M. Tiercelin (à qui nous reprocherons de ne plus quitter Rennes) chante la noblesse de l’escrime en des strophes robustes, dignes de la foi et de l’héroïsme bretons.

Dans la préface de M. Gautier, quelques pages magistrales consacrées à la philosophie du fleuret. « L’exécution d’une phrase d’escrime » dit-il, « prend, à l’assaut, l’aspect et le sens profond d’une opération intellectuelle où il y aurait à la fois de l’art, de la science et de la vertu. » Et il montre la difficulté toute cérébrale, non seulement des coups composés, mais des coups élémentaires, de ces attaques et de ces parades simples qui sont le triomphe d’un tireur ; ces mouvements n’ont d’effet utile que si l’exécution s’en est pour ainsi dire confondue avec l’idée, ce qui suppose une soumission absolue et immédiate des muscles au cerveau. L’escrime excelle à stimuler, à développer la volonté.
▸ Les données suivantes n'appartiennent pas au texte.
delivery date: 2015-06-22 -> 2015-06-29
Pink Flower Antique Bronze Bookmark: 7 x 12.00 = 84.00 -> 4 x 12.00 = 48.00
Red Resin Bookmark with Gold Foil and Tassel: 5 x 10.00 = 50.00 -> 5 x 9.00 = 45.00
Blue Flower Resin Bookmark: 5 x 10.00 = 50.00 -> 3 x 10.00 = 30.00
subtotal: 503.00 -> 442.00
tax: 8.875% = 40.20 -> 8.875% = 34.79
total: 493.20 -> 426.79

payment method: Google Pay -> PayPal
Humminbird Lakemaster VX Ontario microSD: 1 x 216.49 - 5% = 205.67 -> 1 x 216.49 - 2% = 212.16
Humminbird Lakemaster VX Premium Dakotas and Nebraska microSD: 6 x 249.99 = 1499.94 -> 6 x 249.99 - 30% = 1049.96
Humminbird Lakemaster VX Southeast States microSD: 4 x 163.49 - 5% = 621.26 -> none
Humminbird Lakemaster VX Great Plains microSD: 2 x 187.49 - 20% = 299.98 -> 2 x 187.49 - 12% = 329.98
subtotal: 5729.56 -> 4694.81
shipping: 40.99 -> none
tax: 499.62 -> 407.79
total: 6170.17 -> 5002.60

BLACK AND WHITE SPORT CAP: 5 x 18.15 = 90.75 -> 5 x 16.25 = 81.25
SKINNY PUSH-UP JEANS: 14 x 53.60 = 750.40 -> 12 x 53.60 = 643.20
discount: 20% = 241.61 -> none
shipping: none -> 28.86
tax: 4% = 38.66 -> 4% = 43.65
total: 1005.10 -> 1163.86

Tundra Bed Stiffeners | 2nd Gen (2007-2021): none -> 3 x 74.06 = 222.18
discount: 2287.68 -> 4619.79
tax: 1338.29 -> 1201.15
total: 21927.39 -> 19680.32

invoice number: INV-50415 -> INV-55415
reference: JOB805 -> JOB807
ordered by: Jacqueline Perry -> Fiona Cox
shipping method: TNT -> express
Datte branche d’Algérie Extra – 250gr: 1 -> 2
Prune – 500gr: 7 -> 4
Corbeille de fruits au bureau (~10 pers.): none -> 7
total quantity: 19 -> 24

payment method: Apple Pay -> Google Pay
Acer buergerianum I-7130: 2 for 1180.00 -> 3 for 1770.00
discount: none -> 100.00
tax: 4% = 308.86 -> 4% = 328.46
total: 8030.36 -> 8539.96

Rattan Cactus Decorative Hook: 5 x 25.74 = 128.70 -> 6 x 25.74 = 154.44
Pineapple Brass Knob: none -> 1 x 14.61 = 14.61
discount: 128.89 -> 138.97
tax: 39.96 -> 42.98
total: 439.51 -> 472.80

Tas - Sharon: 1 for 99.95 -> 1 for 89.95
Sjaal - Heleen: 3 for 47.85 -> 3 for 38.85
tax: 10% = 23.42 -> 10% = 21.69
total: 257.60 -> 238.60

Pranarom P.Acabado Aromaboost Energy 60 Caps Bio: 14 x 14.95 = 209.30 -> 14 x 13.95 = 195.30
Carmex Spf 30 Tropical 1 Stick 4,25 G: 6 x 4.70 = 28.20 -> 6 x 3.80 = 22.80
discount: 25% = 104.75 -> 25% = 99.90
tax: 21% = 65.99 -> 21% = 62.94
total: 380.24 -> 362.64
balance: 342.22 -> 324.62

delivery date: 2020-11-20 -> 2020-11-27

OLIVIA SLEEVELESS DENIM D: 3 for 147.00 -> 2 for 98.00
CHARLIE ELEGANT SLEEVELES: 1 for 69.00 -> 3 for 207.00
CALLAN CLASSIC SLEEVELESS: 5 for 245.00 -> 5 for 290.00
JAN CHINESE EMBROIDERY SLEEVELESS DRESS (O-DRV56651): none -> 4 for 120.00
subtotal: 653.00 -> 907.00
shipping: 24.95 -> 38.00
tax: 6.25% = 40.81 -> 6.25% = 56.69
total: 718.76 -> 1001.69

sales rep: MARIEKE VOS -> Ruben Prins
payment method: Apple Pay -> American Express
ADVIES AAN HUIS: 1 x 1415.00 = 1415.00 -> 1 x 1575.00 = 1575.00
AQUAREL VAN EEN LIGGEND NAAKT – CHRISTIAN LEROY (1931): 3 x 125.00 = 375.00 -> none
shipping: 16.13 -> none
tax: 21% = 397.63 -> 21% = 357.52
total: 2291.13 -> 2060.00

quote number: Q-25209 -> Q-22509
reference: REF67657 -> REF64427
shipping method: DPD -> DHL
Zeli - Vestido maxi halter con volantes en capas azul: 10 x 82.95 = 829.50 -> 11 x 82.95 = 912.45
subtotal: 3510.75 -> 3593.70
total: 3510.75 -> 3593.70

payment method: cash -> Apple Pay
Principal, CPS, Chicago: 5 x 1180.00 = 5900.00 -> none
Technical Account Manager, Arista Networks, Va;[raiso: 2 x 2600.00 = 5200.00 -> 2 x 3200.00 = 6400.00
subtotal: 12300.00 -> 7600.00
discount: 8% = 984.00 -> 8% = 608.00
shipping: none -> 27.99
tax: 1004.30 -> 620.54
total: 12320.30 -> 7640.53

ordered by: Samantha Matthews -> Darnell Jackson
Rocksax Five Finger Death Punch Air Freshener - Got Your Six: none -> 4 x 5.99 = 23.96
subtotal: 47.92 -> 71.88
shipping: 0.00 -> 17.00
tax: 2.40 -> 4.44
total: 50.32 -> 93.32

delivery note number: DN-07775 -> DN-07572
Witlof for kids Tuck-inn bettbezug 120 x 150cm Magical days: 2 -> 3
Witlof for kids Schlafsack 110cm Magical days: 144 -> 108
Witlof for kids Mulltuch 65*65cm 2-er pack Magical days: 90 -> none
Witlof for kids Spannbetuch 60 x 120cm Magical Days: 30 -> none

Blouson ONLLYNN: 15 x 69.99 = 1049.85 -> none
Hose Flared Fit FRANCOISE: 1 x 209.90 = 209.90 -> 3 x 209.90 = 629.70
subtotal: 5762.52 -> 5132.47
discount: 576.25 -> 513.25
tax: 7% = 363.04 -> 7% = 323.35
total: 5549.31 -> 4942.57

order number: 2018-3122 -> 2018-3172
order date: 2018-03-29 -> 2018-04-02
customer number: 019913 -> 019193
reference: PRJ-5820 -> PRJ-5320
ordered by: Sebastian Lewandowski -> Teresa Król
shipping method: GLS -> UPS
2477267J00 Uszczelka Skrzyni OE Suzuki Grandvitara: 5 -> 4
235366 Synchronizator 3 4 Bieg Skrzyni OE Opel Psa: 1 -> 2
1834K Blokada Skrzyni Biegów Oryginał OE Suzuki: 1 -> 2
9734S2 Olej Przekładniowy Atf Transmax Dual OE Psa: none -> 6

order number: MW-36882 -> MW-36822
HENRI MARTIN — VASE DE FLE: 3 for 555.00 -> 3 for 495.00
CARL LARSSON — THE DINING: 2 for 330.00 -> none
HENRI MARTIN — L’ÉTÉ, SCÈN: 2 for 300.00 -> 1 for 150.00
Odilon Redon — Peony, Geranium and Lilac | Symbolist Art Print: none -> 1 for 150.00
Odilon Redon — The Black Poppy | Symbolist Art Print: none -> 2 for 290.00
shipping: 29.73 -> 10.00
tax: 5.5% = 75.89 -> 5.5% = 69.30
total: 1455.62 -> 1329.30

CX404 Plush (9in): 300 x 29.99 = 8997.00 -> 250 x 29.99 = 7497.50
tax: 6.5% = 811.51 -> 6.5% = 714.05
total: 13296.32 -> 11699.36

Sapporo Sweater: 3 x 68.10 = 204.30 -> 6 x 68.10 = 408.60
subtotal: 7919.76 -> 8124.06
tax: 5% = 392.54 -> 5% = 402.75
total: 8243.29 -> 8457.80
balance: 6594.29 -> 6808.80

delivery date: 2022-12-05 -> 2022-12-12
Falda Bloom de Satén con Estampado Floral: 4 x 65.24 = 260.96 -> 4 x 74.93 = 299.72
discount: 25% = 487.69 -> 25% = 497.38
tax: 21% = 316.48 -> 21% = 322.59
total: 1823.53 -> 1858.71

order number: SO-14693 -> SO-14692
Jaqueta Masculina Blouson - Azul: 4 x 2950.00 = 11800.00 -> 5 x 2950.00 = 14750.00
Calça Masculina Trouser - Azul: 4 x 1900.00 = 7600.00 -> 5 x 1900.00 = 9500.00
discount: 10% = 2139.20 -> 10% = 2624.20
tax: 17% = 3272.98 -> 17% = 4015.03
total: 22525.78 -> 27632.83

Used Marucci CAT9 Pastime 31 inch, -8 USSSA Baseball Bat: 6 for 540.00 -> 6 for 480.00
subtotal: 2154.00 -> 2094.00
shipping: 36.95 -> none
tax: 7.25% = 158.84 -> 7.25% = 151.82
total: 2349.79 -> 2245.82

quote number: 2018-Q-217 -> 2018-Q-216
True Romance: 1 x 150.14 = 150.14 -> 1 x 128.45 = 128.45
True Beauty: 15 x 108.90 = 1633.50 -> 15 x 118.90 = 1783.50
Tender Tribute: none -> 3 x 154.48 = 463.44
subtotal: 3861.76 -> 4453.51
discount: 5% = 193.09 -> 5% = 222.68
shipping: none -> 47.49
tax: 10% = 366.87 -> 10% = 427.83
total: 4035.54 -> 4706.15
On ne saurait donc trop en recommander l’étude aux artistes : en art la volonté est tout ; quand se rompt l’équilibre entre la conception et l’action, viennent le découragement ou la déchéance. Et ces raisons seraient vaines qu’il faudrait encore défendre l’escrime, avec le poète breton.

Pour qu’un peu de fer luise en ce siècle d’argent.

Bienvenue au nouveau livre du maître !

Albéric Magnard.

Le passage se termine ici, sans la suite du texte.